Enhanced CD bonus tracks
| No. | Title | Length |
|---|---|---|
| 1. | "Get Naked" (music video) | 3:24 |
| 2. | "Making of 'Get Naked'" (video) | 3:08 |
| Total length: |  | 45:23 |

==Personnel==
- Tommy Lee – vocals, guitar, drums, percussion
- TiLo – vocals
- Kai Marcus – guitar
- Phil X – guitar
- Danny Lohner – guitar
- Ken Andrews – guitar
- Scott Phaff – guitar
- Randy Jackson – bass
- Chris Chaney – bass
- Audrey Wiechman – bass

===Additional musicians===
- Snoop Dogg – vocals on "Who the Hell Cares"
- Kid Rock – vocals on "New Skin"
- Fred Durst – vocals on "Get Naked"
- Lil' Kim – vocals on "Get Naked"
- George Clinton – vocals on "Get Naked"
- Mix Master Mike – turntables on "Get Naked"
- U-God – vocals on "Mr.

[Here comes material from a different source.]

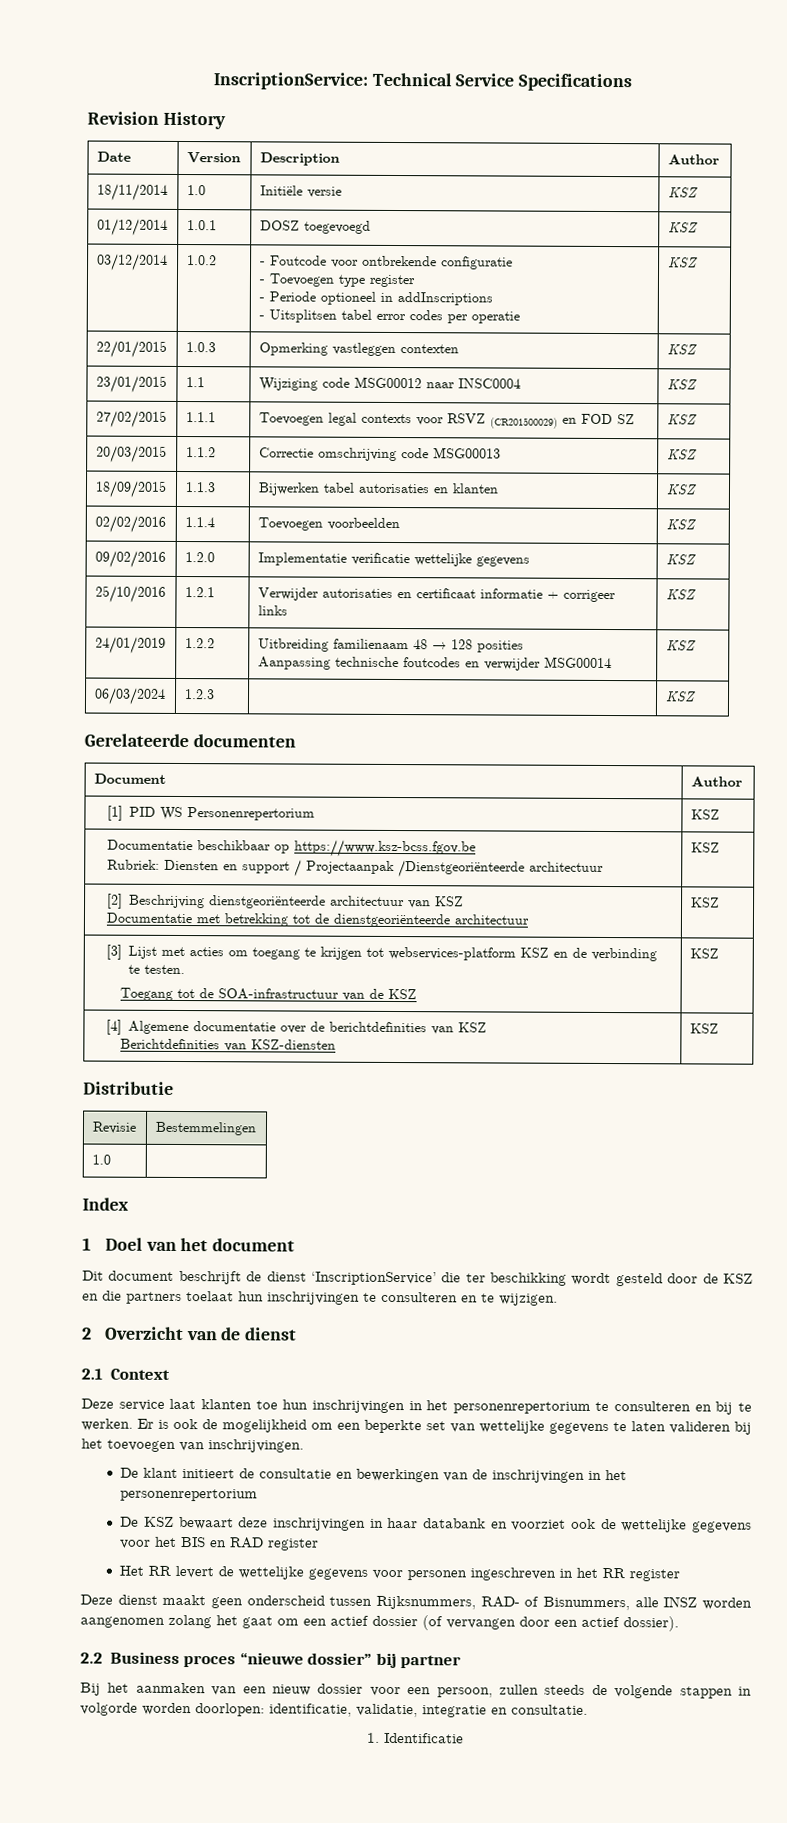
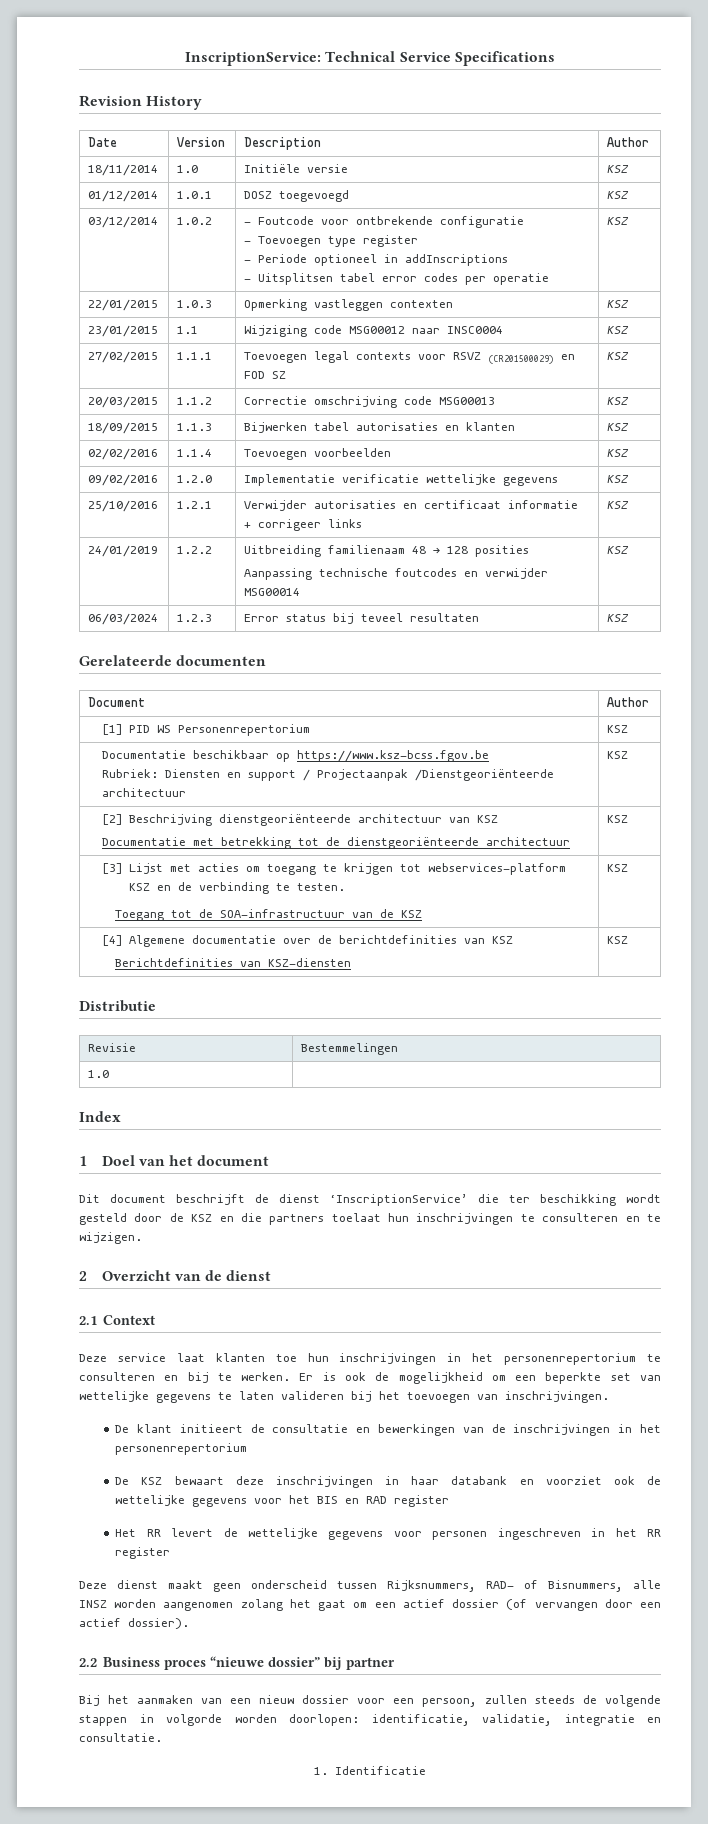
- 06/03/2024 | 1.2.3 | | KSZ
+ 06/03/2024 | 1.2.3 | Error status bij teveel resultaten | KSZ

Onsomeothershits"
- Scott Kirkland – keyboards on "Narcotic" and "Spun"
- F.I.L.T.H.E.E. Immigrants – vocals on "Proposition Fuck You"
- DJ Bobby B – turntables / scratching

==Charts==

| Chart (2000) | Peak position |
|---|---|
| Austrian Albums (Ö3 Austria) | 32 |
| Canada Top Albums/CDs (RPM) | 31 |
| German Albums (Offizielle Top 100) | 93 |
| UK Rock & Metal Albums (Official Charts) | 9 |
| US Billboard 200 | 71 |

== Certifications ==

| Region | Certification | Certified units/sales |
| United States (RIAA) | Gold | 500,000^{^} |
^{^} Shipments figures based on certification alone.